There’s also some syntactic sugar for applying convolution.

spk_batch.clone() @ ir_batch # Same as above.
<audiotools.core.audio_signal.AudioSignal at 0x7ff5522a4550>

Equalization

Next, let’s apply some equalization to the impulse response, to simulate different mic responses.

First, we need to figure out the number of bands in the EQ.

n_bands = 6

Then, let’s make a random EQ curve. The curve is in dB.

curve = -2.5 + 1 * torch.rand(n_bands)

Now, apply it to the impulse response.

eq_ir = ir.clone().equalizer(curve)

Then convolve with the signal.

output = spk.clone().convolve(eq_ir)
post.disp(output)
/Users/prem/sync/lyrebird-audiotools/audiotools/core/audio_signal.py:523: UserWarning: Audio amplitude > 1 clipped when saving
  warnings.warn("Audio amplitude > 1 clipped when saving")

Pitch shifting and time stretching

Pitch shifting and time stretching can be applied to signals

outputs = {
    "original": spk,
    "pitch_shifted": spk.clone().pitch_shift(2),
    "time_stretched": spk.clone().time_stretch(0.8),
}
post.disp(outputs)
. Audio
original
pitch_shifted
time_stretched

Like other transformations, they also get applied across an entire batch.

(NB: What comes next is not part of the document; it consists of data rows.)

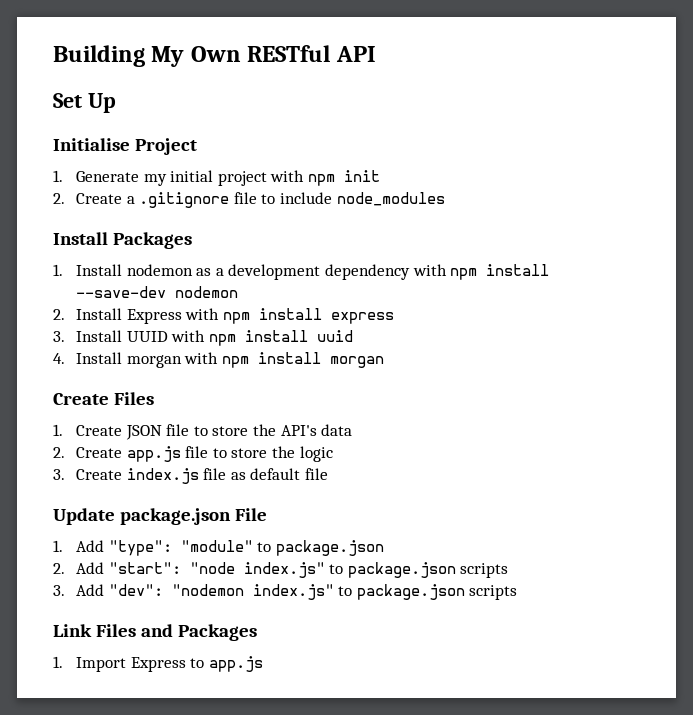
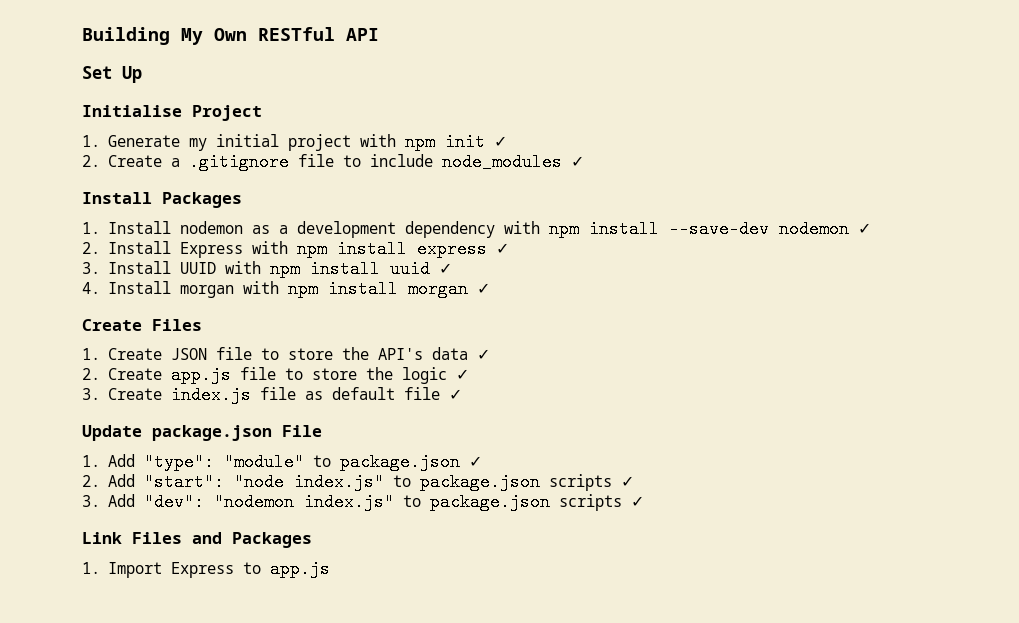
- 1. Generate my initial project with npm init
+ 1. Generate my initial project with npm init ✓
- 2. Create a .gitignore file to include node_modules
+ 2. Create a .gitignore file to include node_modules ✓
- 1. Install nodemon as a development dependency with npm install --save-dev nodemon
+ 1. Install nodemon as a development dependency with npm install --save-dev nodemon ✓
- 2. Install Express with npm install express
+ 2. Install Express with npm install express ✓
- 3. Install UUID with npm install uuid
+ 3. Install UUID with npm install uuid ✓
- 4. Install morgan with npm install morgan
+ 4. Install morgan with npm install morgan ✓
- 1. Create JSON file to store the API's data
+ 1. Create JSON file to store the API's data ✓
- 2. Create app.js file to store the logic
+ 2. Create app.js file to store the logic ✓
- 3. Create index.js file as default file
+ 3. Create index.js file as default file ✓
- 1. Add "type": "module" to package.json
+ 1. Add "type": "module" to package.json ✓
- 2. Add "start": "node index.js" to package.json scripts
+ 2. Add "start": "node index.js" to package.json scripts ✓
- 3. Add "dev": "nodemon index.js" to package.json scripts
+ 3. Add "dev": "nodemon index.js" to package.json scripts ✓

spk_batch.clone().pitch_shift(2)
spk_batch.clone().time_stretch(0.8)
<audiotools.core.audio_signal.AudioSignal at 0x7ff590374b20>

Codec transformations

This one is a bit wonky, but you can take audio, and convert it into a a highly compressed format, and then get the samples back out. This creates a sort of “Zoom-y” effect.

output = spk.clone().apply_codec("Ogg")
post.disp(output)

Putting it all together

This is a fluent interface so things can be chained together easily. Let’s augment an entire batch by chaining these effects together. We’ll start from scratch, loading the batch fresh each time to avoid overwriting anything inside the augmentation pipeline.

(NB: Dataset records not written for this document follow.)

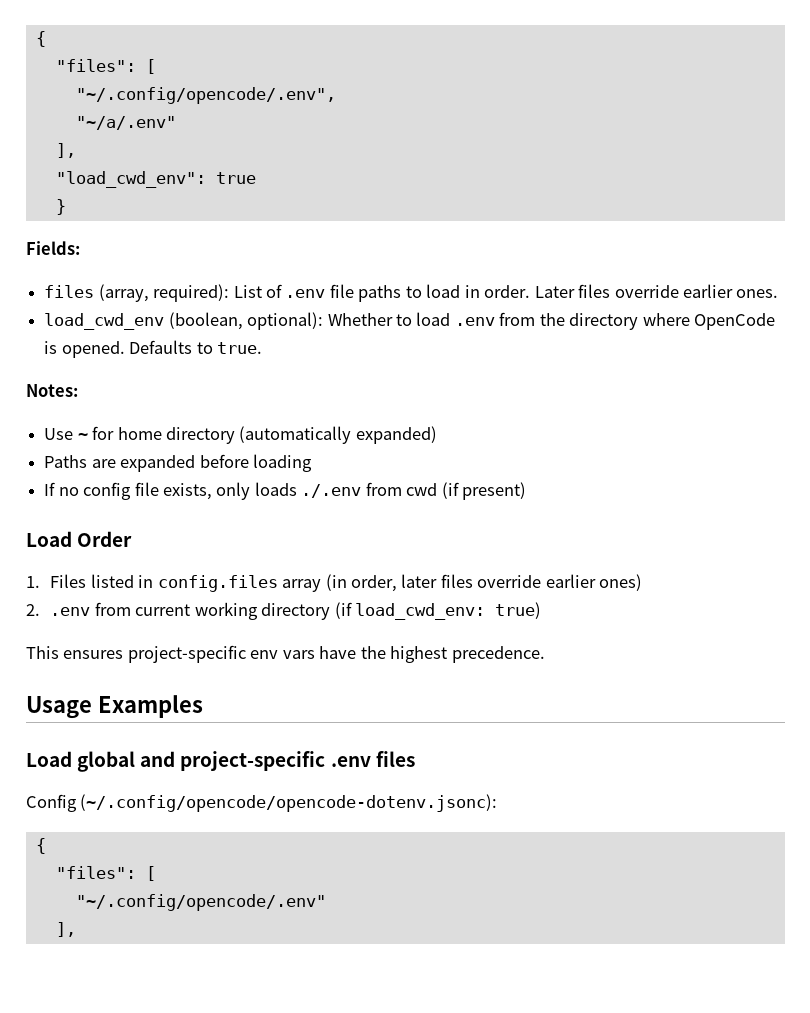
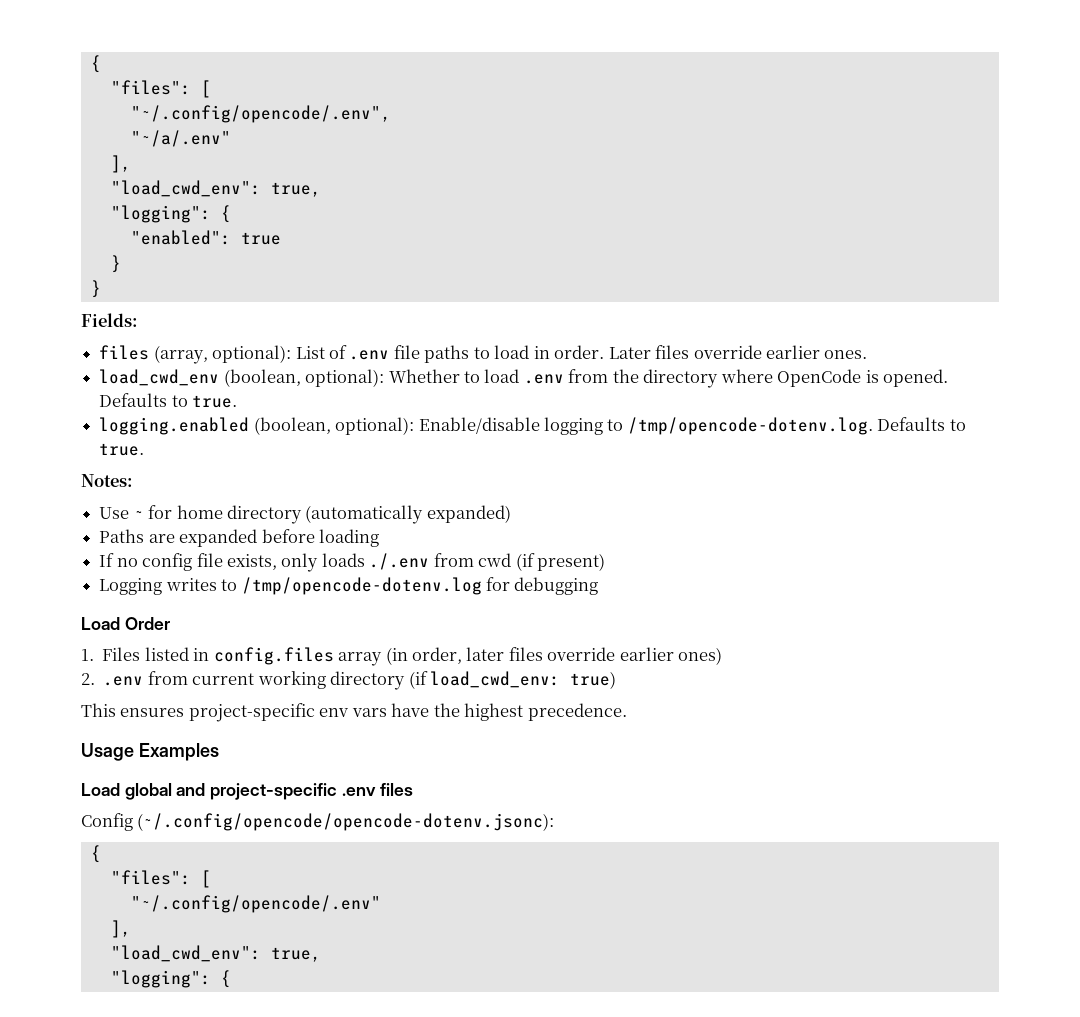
  "~/a/.env"
  ],
- "load_cwd_env": true
+ "load_cwd_env": true,
+ "logging": {
+ "enabled": true
+ }
- files (array, required): List of .env file paths to load in order.
+ files (array, optional): List of .env file paths to load in order.
+ logging.enabled (boolean, optional): Enable/disable logging to /tmp/opencode-dotenv.log. Defaults to true.
+ Logging writes to /tmp/opencode-dotenv.log for debugging
  "~/.config/opencode/.env"
  ],
+ "load_cwd_env": true,
+ "logging": {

def load_batch(batch_size, state=None):
    spk_batch = AudioSignal.batch([
        AudioSignal.salient_excerpt('../tests/audio/spk/f10_script4_produced.wav', duration=5, state=state)
        for _ in range(batch_size)
    ])
    nz_batch = AudioSignal.batch([
        AudioSignal.excerpt('../tests/audio/nz/f5_script2_ipad_balcony1_room_tone.wav', duration=5, state=state)
        for _ in range(batch_size)
    ])
    ir_batch = AudioSignal.batch([
        AudioSignal('../tests/audio/ir/h179_Bar_1txts.wav')
        for _ in range(batch_size)
    ])
    return spk_batch, nz_batch, ir_batch

We’ll apply the following pipeline, randomly getting parameters for each effect.

  1. Pitch shift

  2. Time stretch

  3. Equalize noise.

  4. Equalize impulse response.

  5. Convolve speech with impulse response.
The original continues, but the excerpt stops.